Machu Picchu es la ciudad perdida de los incas, una ciudadela oculta entre las nubes de los Andes a 2 430 metros sobre el nivel del mar. Erigida en el siglo XV, sigue guardando secretos que ninguna expedición en el mundo ha logrado descifrar. Viajeros de todos los continentes acuden hasta aquí, y cada año la ciudadela recibe a cientos de miles de visitantes sin dejar de asombrar incluso a los más experimentados.

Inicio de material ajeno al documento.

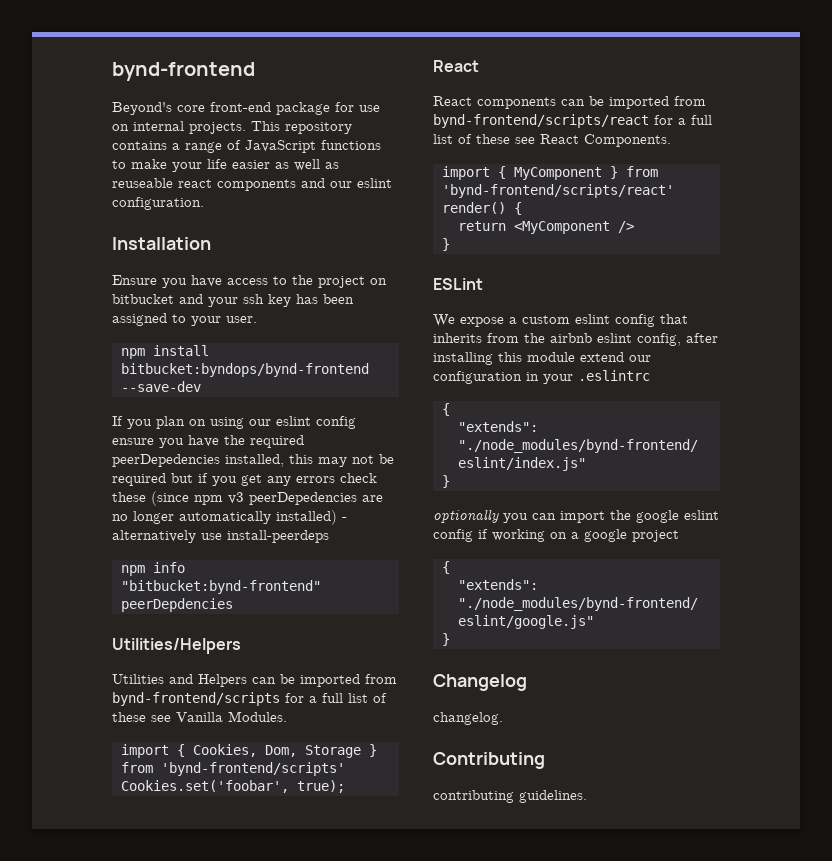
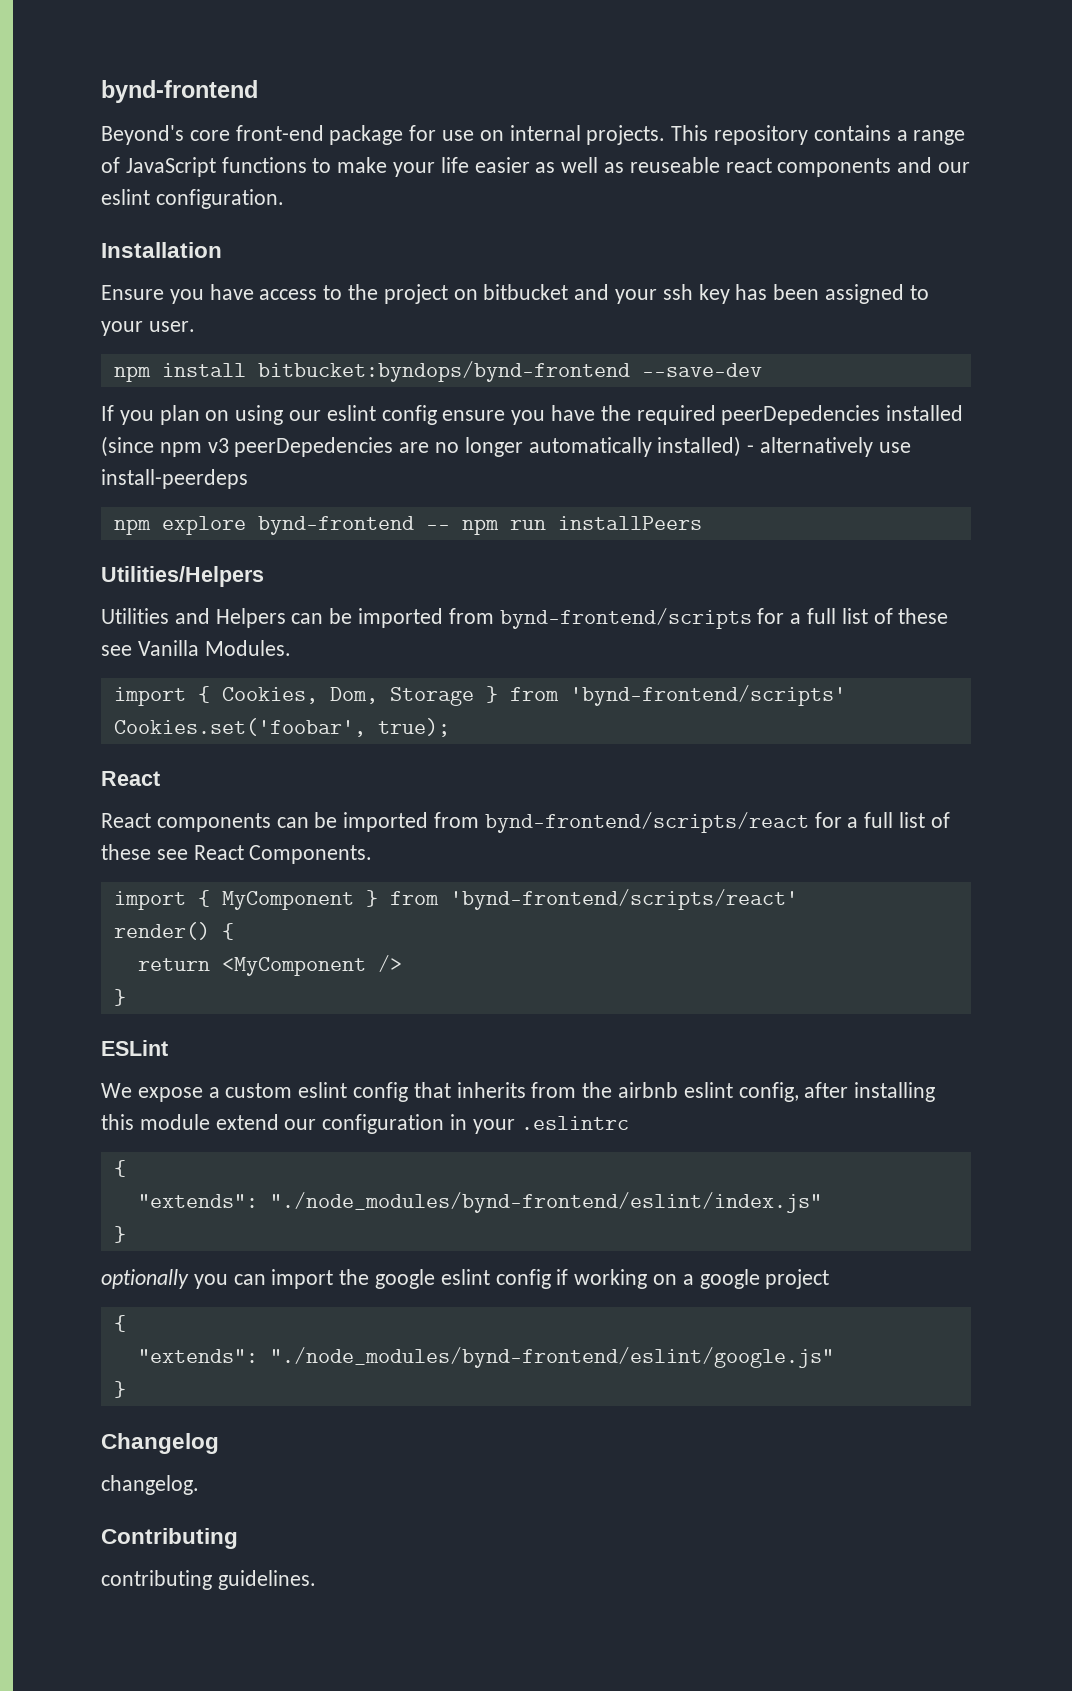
[225,454,394,467] [112,473,377,486] [112,492,146,502] installed, this may not be required but if you get any errors check these -> [886,405,964,421] installed
[153,562,185,573] [121,580,321,594] [121,598,233,612] info "bitbucket:bynd-frontend" peerDepdencies -> [161,516,702,535] explore bynd-frontend -- npm run installPeers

Localizar Machu Picchu en el mapa no reviste mayor dificultad: región del Cusco, a unos 80 kilómetros al noroeste de la ciudad que fue capital de un gran imperio. Se puede llegar de dos maneras: en tren turístico desde Cusco a través del pintoresco valle del río Urubamba, o a pie por el legendario Camino Inca. El trekking de cuatro días atraviesa bosques nublados y pasos de montaña, y el propio recorrido se convierte en una aventura tan memorable como el destino final.
Piedras que desafían toda explicación
La ciudad fue construida sin un solo instrumento de hierro y sin transporte con ruedas. Enormes bloques de granito de varias toneladas fueron ensamblados con una precisión milimétrica, sin ningún tipo de mortero. El Templo del Sol, la plaza Intihuatana y la Casa de las Vírgenes conforman un conjunto arquitectónico ante el que incluso los viajeros más curtidos se detienen sin aliento. Un lugar especial lo ocupa la piedra Intihuatana —el llamado "amarre del sol"—, que los incas utilizaban como instrumento astronómico para determinar los solsticios y planificar el calendario agrícola.
Los conquistadores españoles jamás encontraron este lugar durante la conquista del Perú, razón por la cual Machu Picchu sobrevivió intacto mientras el resto del mundo inca era destruido y saqueado. La ciudadela fue presentada al mundo moderno por el historiador estadounidense Hiram Bingham en 1911, aunque los campesinos locales la conocían mucho antes de ese hallazgo. Desde entonces, el sitio figura en la lista de las Siete Nuevas Maravillas del Mundo y se mantiene como el principal símbolo turístico del Perú y de toda América Latina.
Cuándo ir y cómo prepararse
La mejor época para visitar el lugar es la temporada seca, de mayo a octubre: el cielo sobre la ciudadela se despeja, las vistas se abren en los 360 grados y los senderos de montaña se encuentran en óptimas condiciones. Durante la temporada de lluvias, de noviembre a abril, una densa neblina envuelve las ruinas —un espectáculo de indudable misticismo y belleza singular, aunque considerablemente menos propicio para la fotografía.
Las entradas deben reservarse con antelación, a veces con varias semanas de anticipación: las autoridades peruanas imponen un límite estricto de visitantes diarios para preservar este Patrimonio de la Humanidad de la UNESCO. Una vez en el lugar, contratar a un guía local vale ampliamente la pena: conocen la historia detrás de cada piedra y saben narrarla de un modo que eriza la piel. El mejor consejo es llegar a la apertura, al amanecer, cuando los primeros rayos de sol se deslizan sobre las terrazas de piedra y las cumbres montañosas emergen lentamente de la bruma matinal. Cada uno de esos amaneceres sobre la cresta de Huayna Picchu es un momento que acompaña a la persona para siempre y la lleva a regresar, una y otra vez, a América Latina.